Reproduce the entries word for word, and omit any picture you find in them.
----- Raw data -----
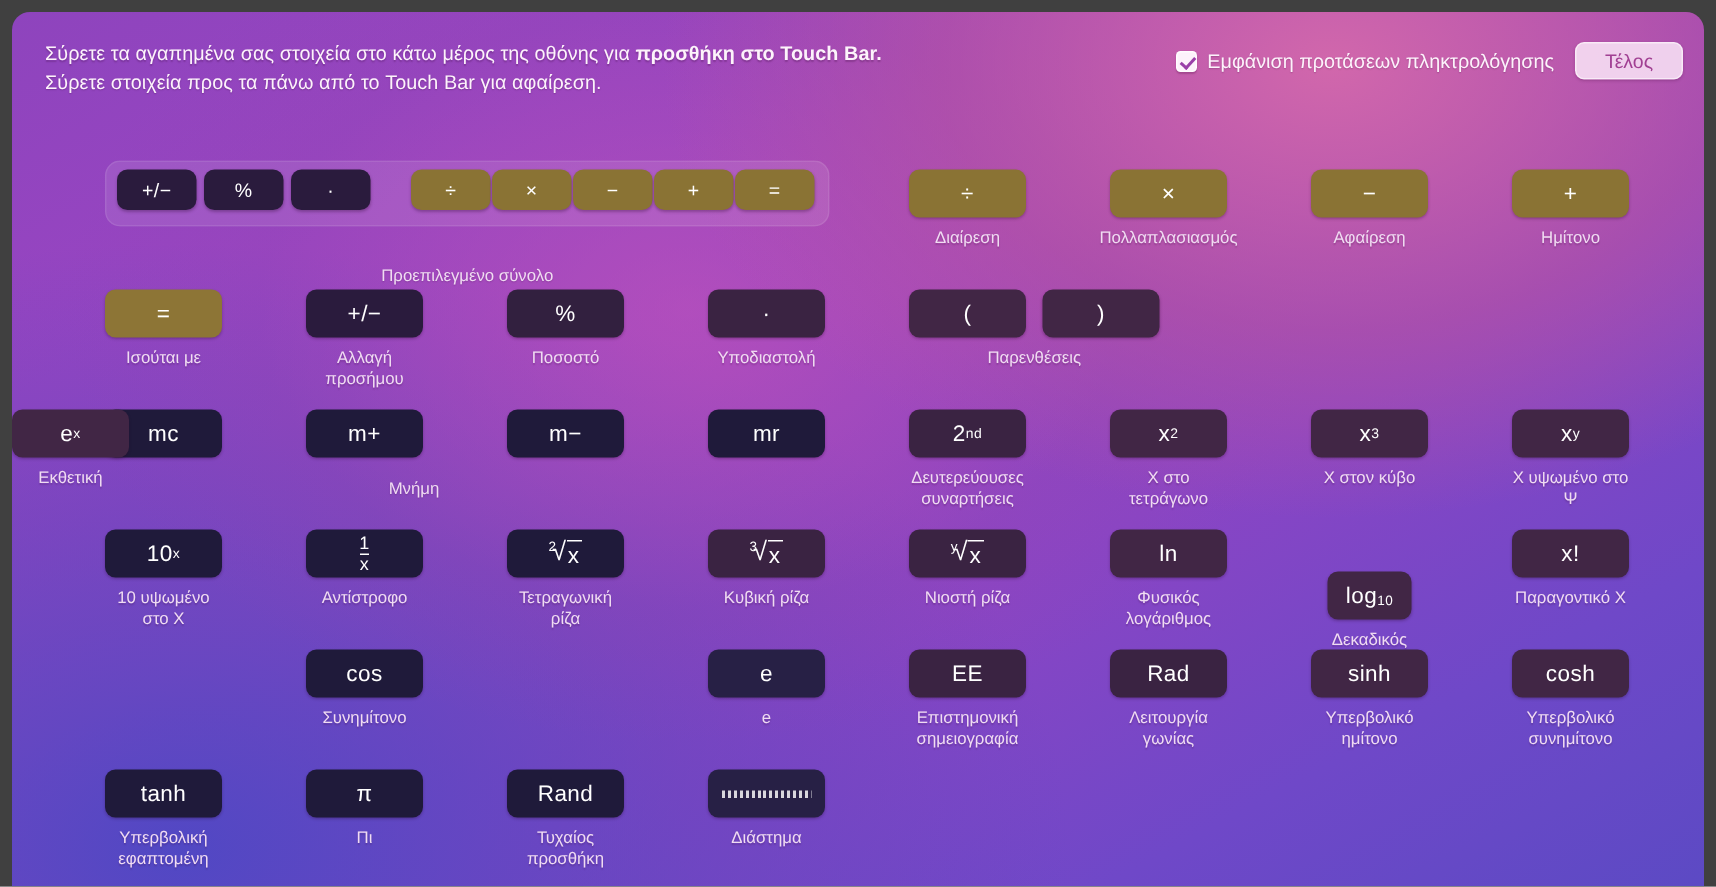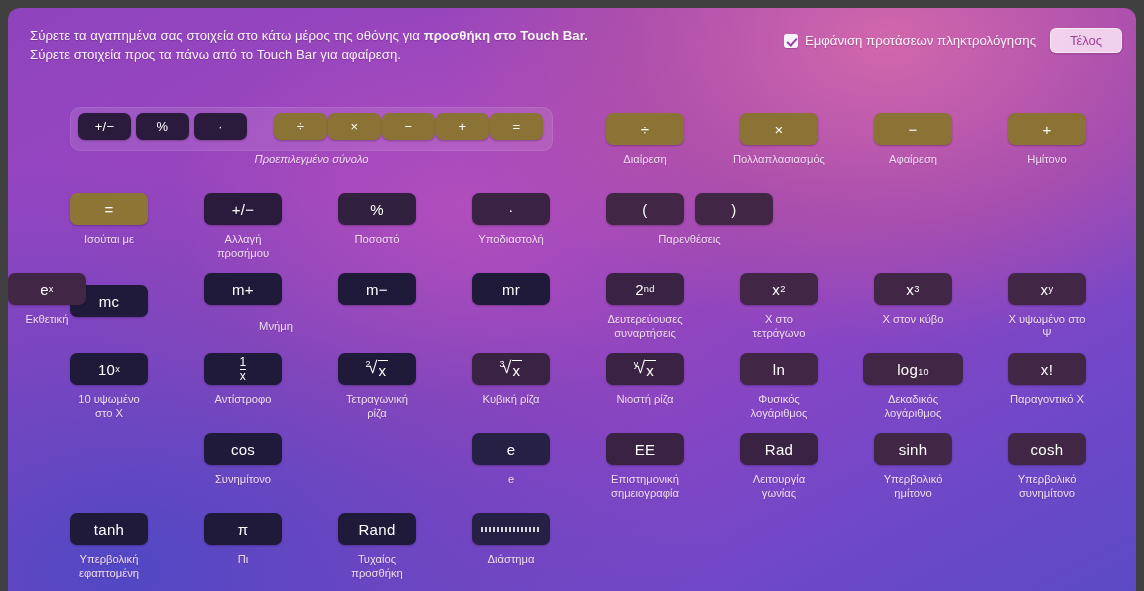"Προεπιλεγμένο σύνολο" div.caption { font-style: italic -> none; top: 75px -> 100px }
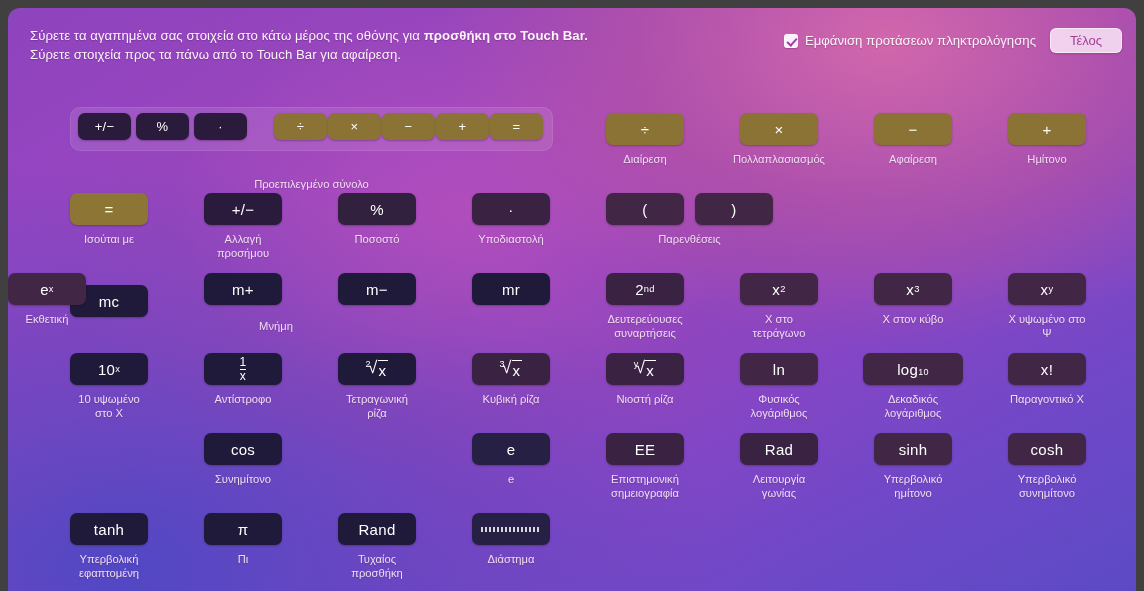"mc" div.cell { margin-top: 12px -> none }
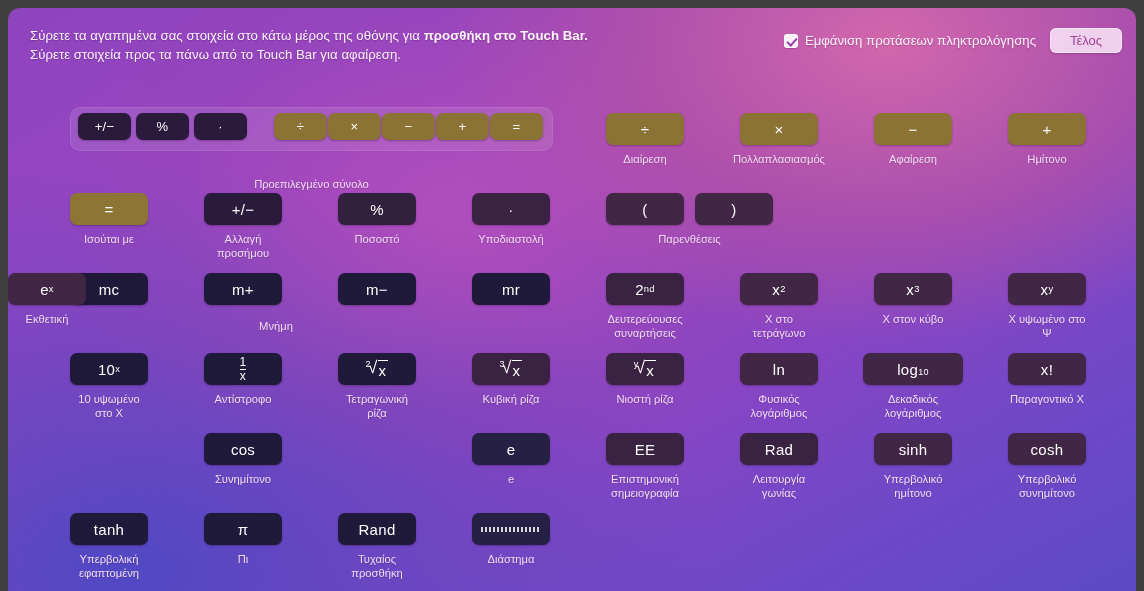"log" div.key { margin-top: none -> 28px; width: 100px -> 56px }
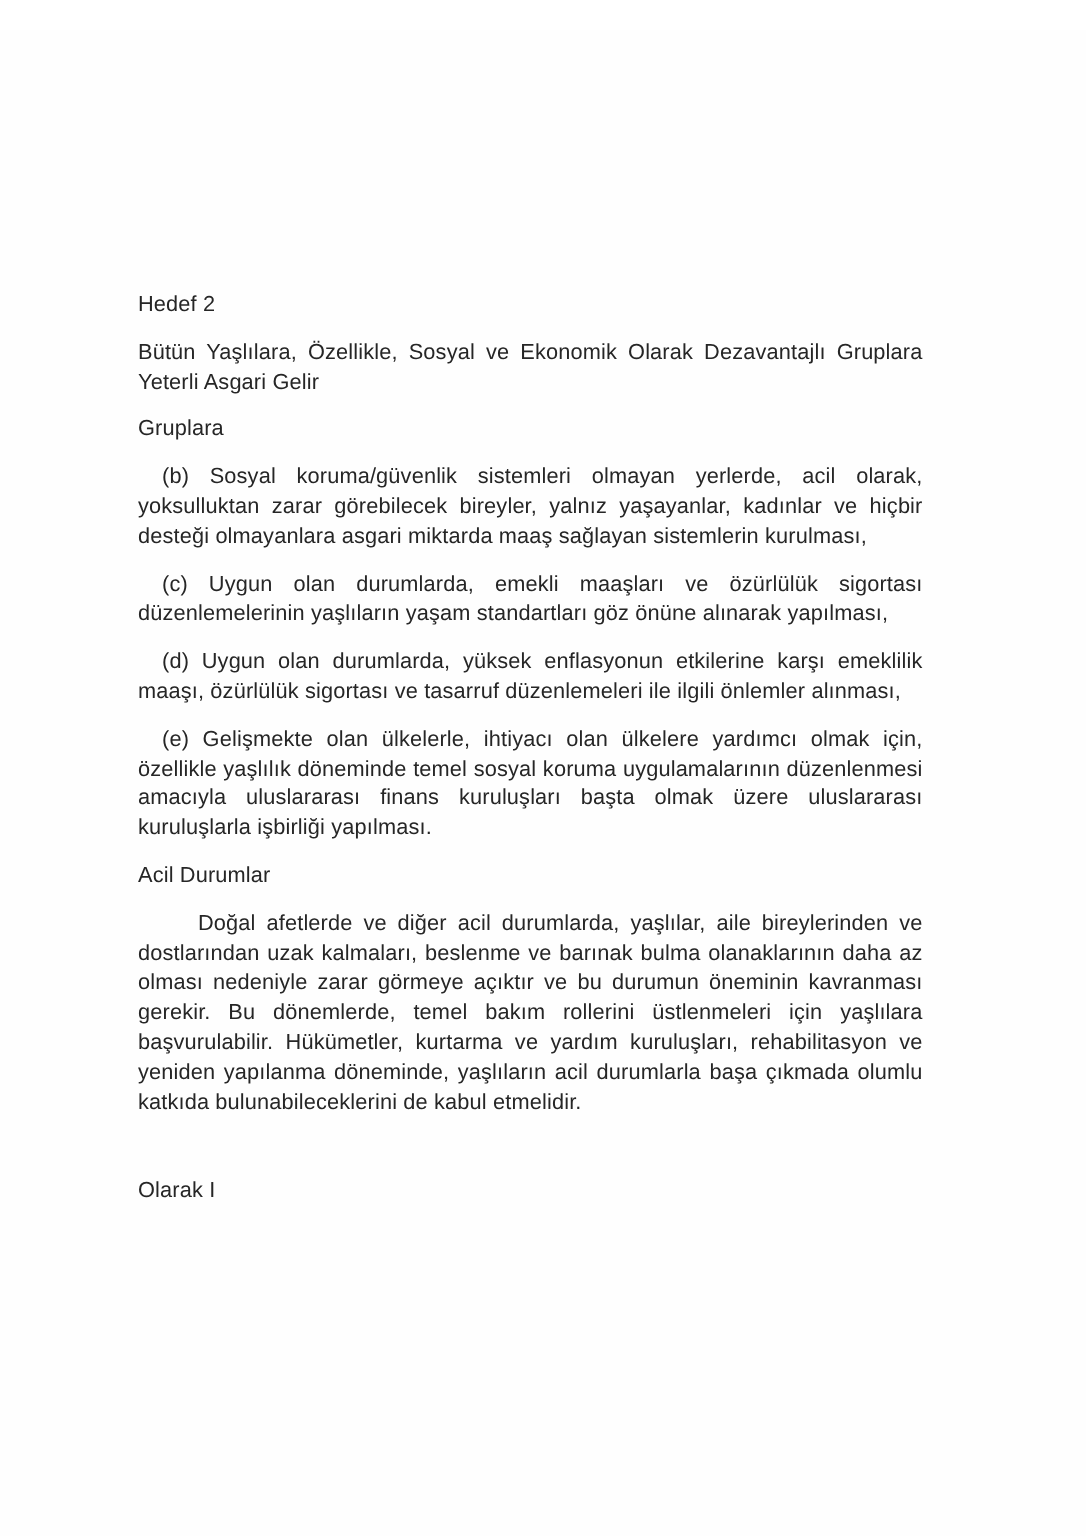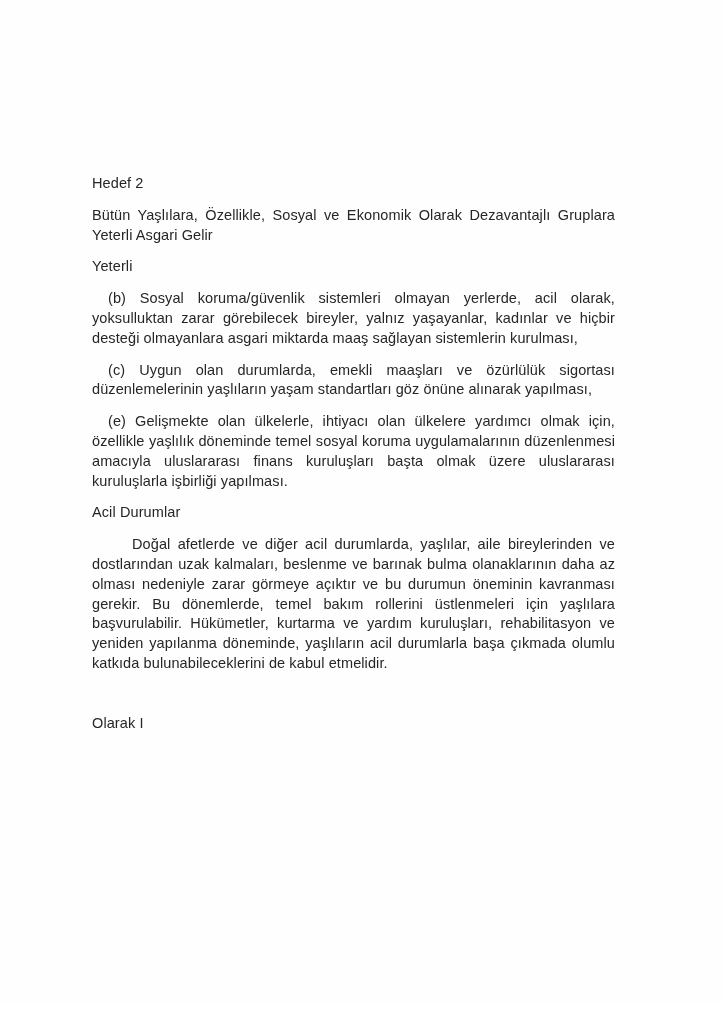"Hedef 2" .doc-page { margin-top: none -> 20px }
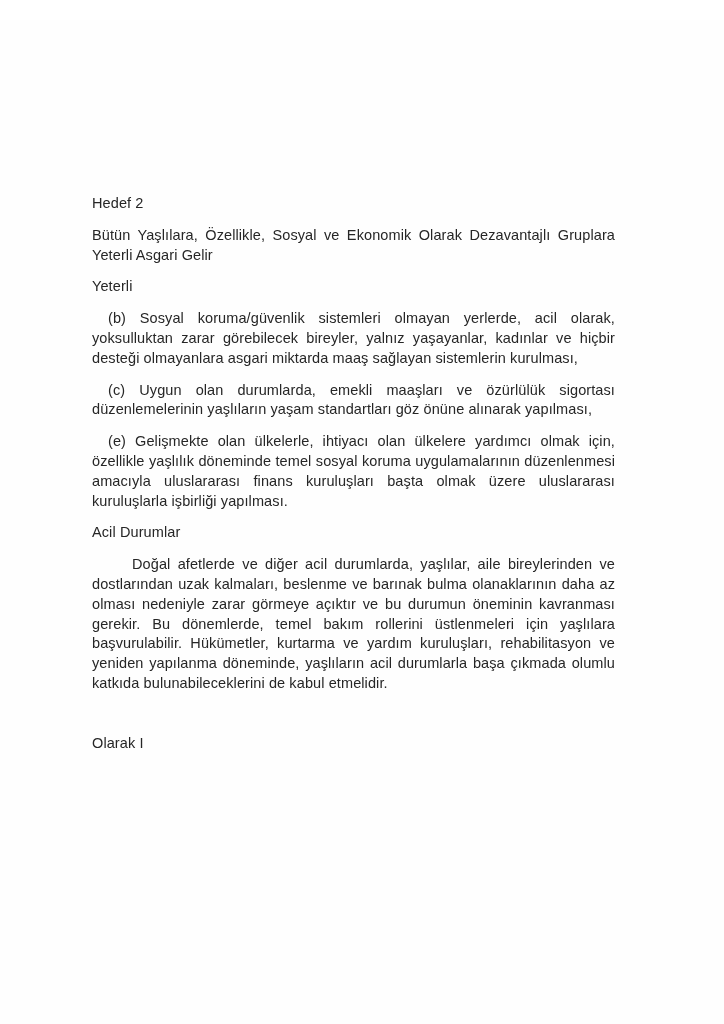"Yeterli" div.block { text: Yeterli -> Gruplara }
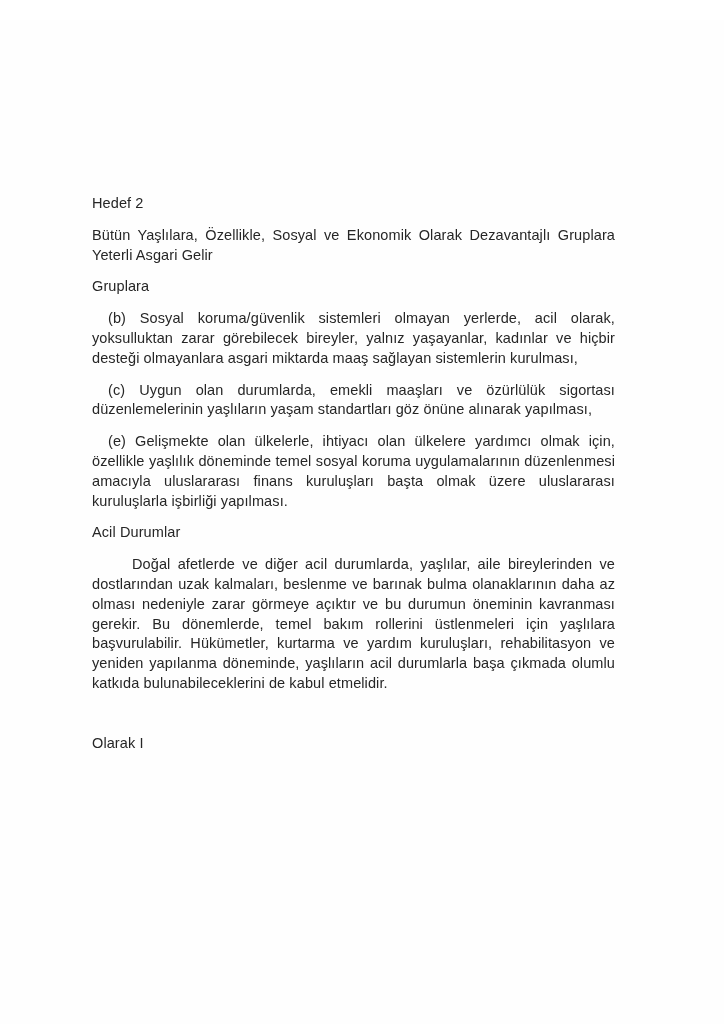"(d) Uygun olan durumlarda, yüksek" div.block { html: none -> <div>(d) Uygun olan durumlarda, yüksek enflasyonun etkilerine karşı emeklilik maaşı, özürlülük sigortası ve tasarruf düzenlemeleri ile ilgili önlemler alınması,</div> }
-----
_Result:_
"Προεπιλεγμένο σύνολο" div.caption { font-style: italic -> none; top: 75px -> 100px }
"mc" div.cell { margin-top: 12px -> none }
"log" div.key { margin-top: none -> 28px; width: 100px -> 56px }
"Hedef 2" .doc-page { margin-top: none -> 20px }
"Yeterli" div.block { text: Yeterli -> Gruplara }
"(d) Uygun olan durumlarda, yüksek" div.block { html: none -> <div>(d) Uygun olan durumlarda, yüksek enflasyonun etkilerine karşı emeklilik maaşı, özürlülük sigortası ve tasarruf düzenlemeleri ile ilgili önlemler alınması,</div> }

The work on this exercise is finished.